--- What to produce ---
Read through the entries below and copy each line where "content" turns up.
BEGIN Given records
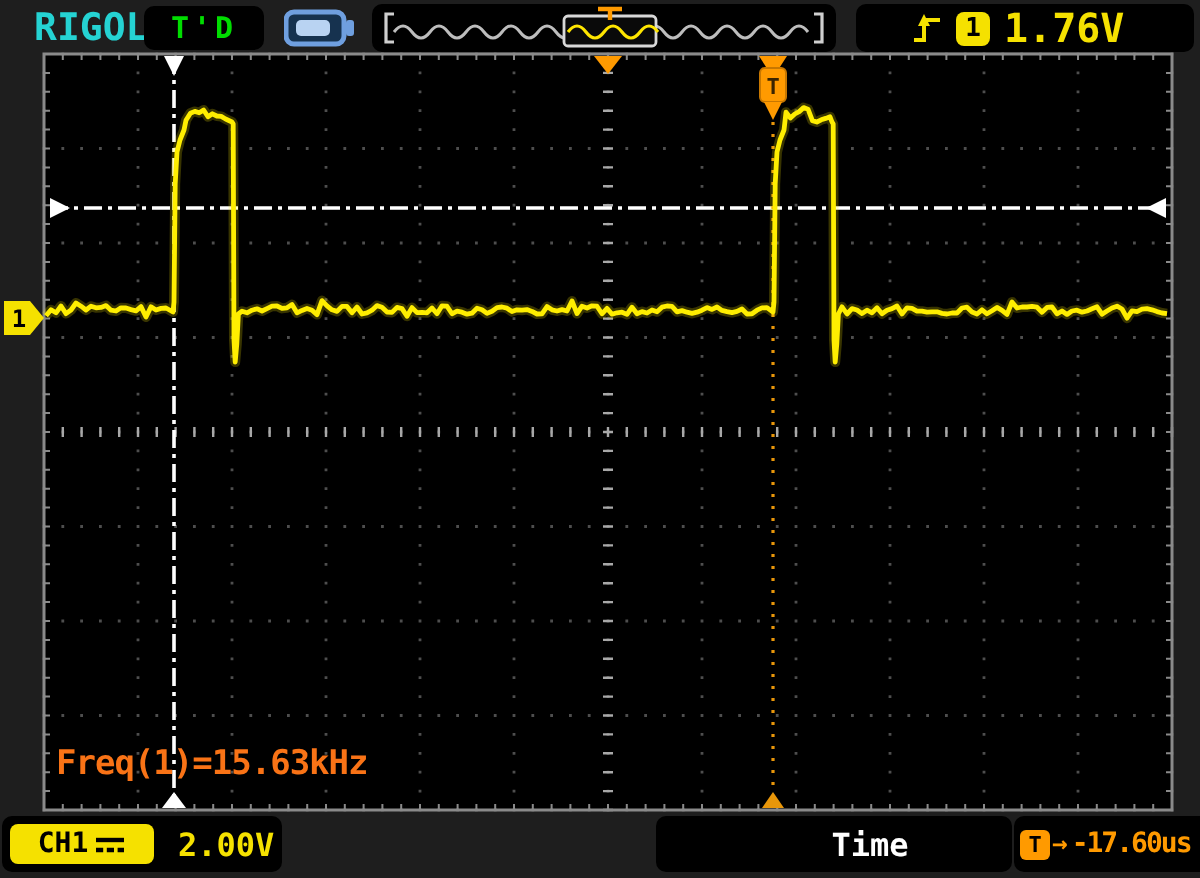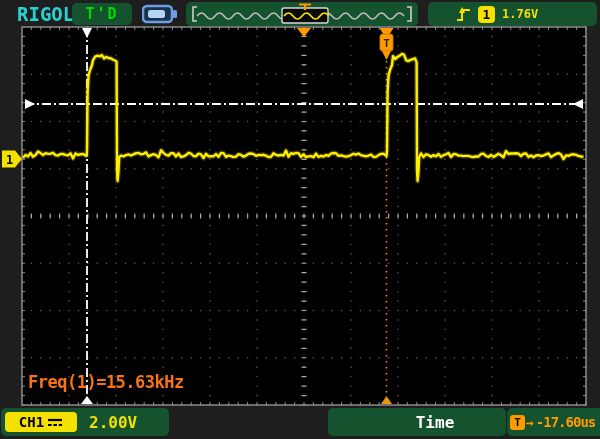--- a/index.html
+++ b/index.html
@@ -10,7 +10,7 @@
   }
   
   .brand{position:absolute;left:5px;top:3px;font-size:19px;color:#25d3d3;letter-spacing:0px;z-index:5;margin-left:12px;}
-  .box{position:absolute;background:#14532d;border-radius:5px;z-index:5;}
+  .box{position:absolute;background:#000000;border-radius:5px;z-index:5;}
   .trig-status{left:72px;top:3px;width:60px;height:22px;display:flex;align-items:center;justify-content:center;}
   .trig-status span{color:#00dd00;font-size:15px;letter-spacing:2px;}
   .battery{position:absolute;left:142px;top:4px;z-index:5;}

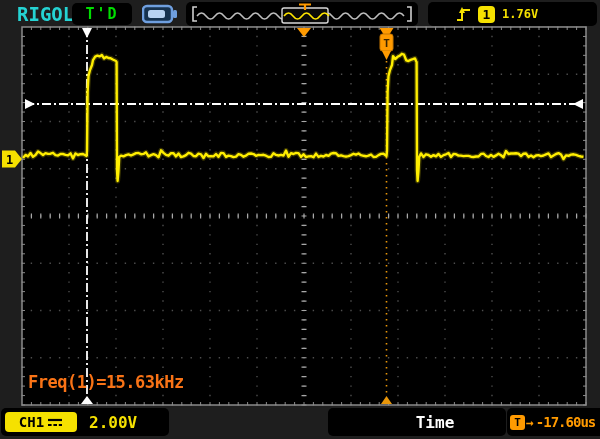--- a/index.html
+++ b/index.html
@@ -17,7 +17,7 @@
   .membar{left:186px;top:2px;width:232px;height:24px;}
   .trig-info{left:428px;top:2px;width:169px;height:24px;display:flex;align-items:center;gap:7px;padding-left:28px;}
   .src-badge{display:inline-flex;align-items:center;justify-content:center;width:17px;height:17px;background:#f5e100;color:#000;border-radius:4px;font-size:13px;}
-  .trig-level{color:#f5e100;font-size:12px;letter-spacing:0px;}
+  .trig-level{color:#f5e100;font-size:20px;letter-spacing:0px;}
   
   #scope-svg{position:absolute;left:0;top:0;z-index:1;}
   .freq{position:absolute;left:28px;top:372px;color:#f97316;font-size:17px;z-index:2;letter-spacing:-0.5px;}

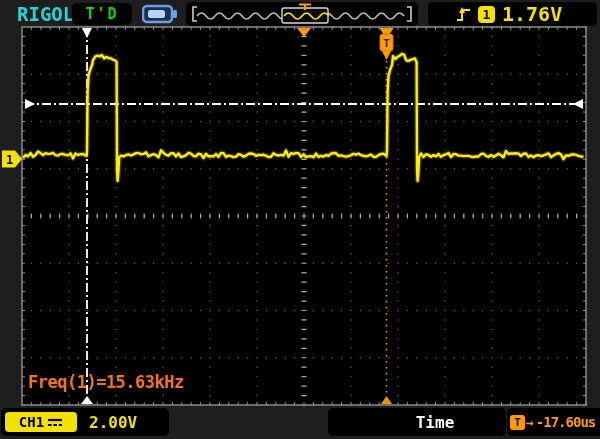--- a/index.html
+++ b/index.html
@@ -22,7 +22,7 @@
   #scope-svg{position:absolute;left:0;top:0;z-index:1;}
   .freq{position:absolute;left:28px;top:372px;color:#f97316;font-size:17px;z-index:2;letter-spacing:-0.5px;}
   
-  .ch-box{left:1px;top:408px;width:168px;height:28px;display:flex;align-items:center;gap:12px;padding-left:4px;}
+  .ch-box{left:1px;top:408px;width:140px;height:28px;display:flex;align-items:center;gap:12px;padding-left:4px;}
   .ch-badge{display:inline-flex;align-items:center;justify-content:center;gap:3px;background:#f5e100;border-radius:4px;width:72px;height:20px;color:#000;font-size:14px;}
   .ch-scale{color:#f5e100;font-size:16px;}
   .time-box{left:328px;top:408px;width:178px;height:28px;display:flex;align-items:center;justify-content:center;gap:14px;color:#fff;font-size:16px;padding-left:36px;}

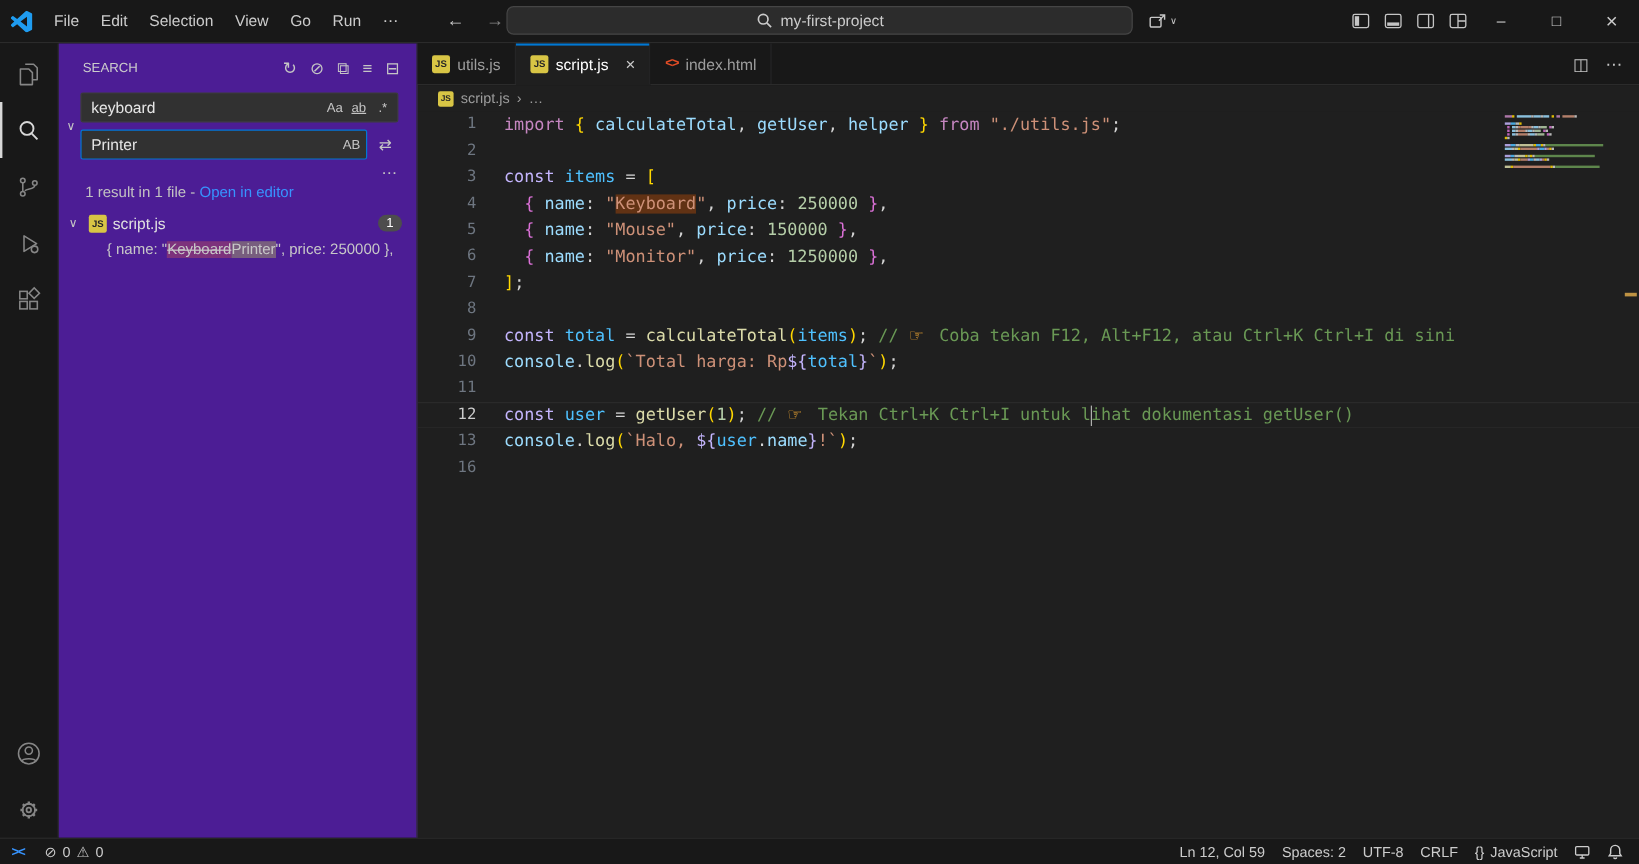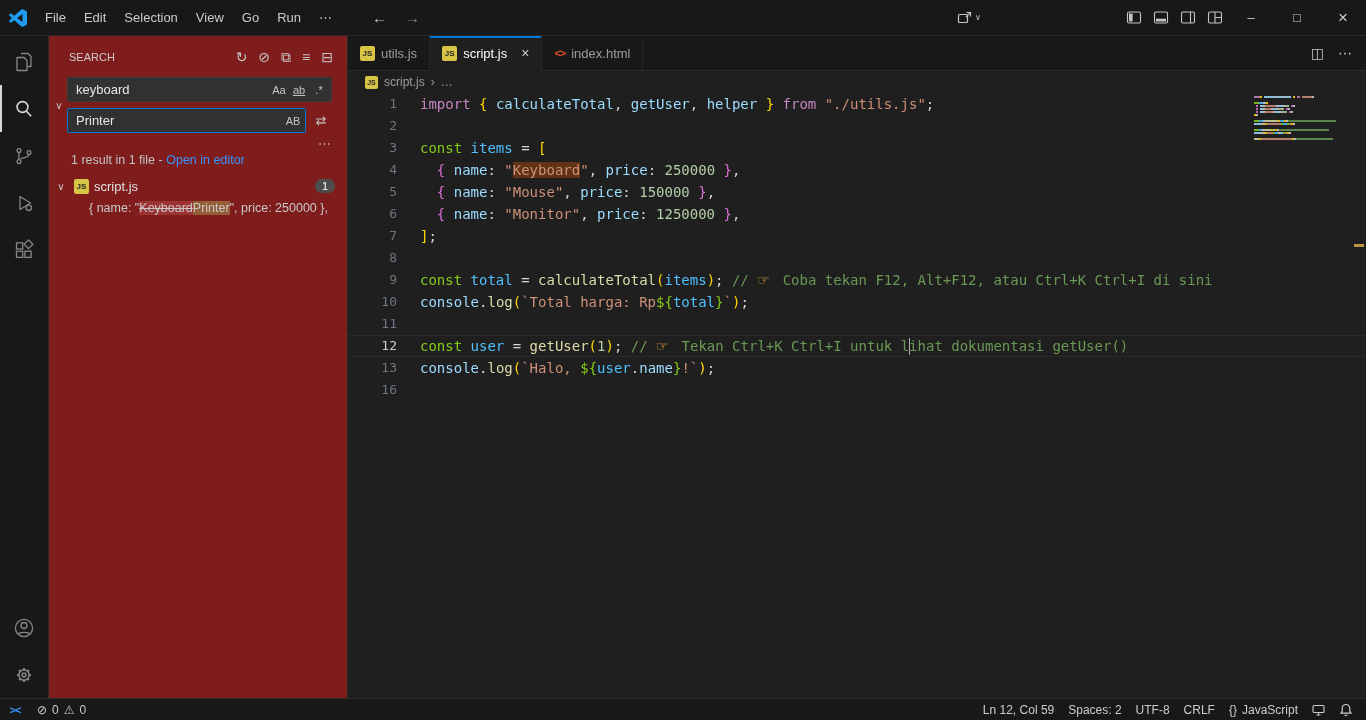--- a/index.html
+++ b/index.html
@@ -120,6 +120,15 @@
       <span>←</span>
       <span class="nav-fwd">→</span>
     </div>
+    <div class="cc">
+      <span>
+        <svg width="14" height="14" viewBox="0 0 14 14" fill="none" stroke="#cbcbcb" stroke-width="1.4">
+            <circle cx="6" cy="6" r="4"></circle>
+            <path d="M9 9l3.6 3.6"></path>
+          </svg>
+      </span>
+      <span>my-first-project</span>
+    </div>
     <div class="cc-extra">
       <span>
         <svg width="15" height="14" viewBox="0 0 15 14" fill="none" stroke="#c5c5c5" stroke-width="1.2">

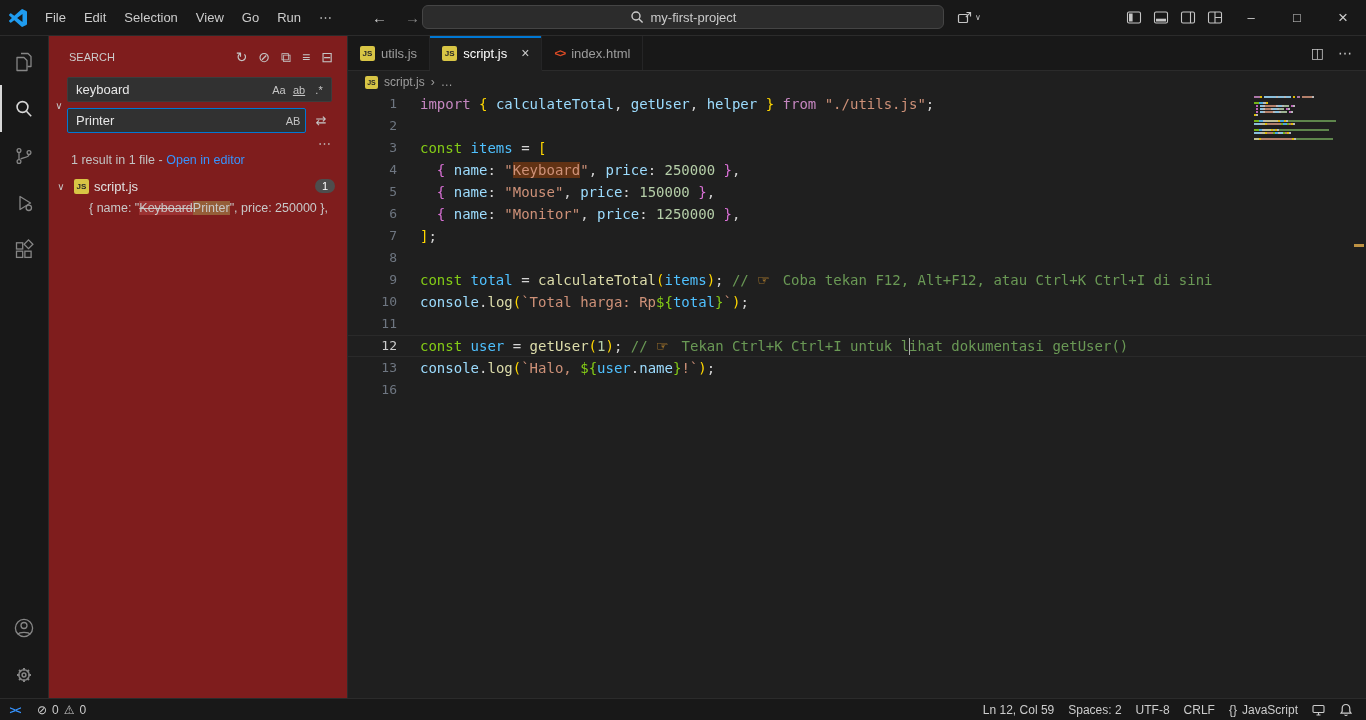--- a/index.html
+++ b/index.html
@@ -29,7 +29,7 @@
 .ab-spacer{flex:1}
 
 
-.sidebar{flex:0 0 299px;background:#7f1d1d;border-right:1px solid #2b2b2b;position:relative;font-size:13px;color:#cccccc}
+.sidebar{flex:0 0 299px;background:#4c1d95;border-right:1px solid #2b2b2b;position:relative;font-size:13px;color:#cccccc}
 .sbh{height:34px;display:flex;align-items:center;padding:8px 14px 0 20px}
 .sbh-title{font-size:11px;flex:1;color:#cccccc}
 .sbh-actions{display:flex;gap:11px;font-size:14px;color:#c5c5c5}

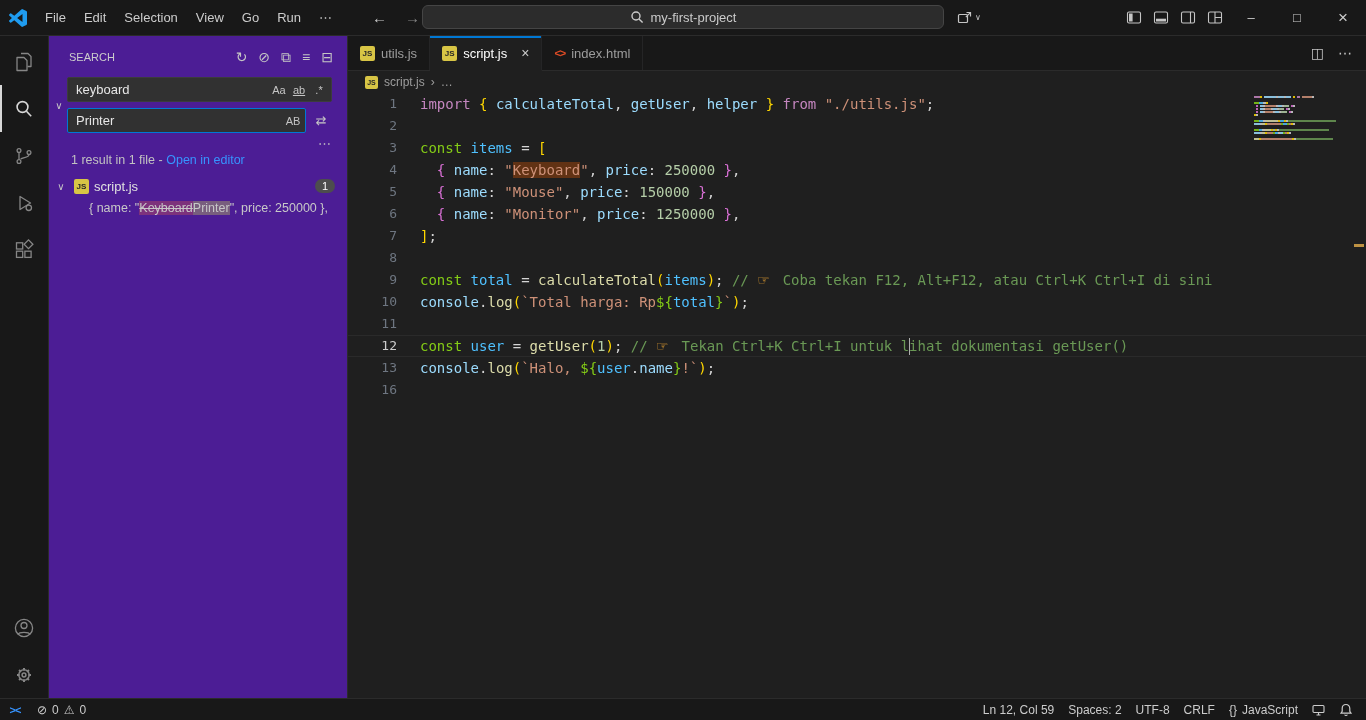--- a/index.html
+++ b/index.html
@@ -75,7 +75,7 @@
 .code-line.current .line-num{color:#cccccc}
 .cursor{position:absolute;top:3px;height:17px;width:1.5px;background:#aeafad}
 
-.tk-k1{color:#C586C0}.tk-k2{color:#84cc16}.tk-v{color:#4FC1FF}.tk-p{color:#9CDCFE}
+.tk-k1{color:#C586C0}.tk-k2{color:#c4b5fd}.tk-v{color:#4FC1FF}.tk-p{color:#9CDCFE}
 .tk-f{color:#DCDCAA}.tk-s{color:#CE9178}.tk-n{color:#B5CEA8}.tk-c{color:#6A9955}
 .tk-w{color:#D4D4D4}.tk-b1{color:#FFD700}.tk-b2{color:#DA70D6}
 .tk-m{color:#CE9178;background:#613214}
END Given records
--- Finished task ---
   .trig-status{left:72px;top:3px;width:60px;height:22px;display:flex;align-items:center;justify-content:center;}
   .src-badge{display:inline-flex;align-items:center;justify-content:center;width:17px;height:17px;background:#f5e100;color:#000;border-radius:4px;font-size:13px;}
   .ch-badge{display:inline-flex;align-items:center;justify-content:center;gap:3px;background:#f5e100;border-radius:4px;width:72px;height:20px;color:#000;font-size:14px;}
   .time-box{left:328px;top:408px;width:178px;height:28px;display:flex;align-items:center;justify-content:center;gap:14px;color:#fff;font-size:16px;padding-left:36px;}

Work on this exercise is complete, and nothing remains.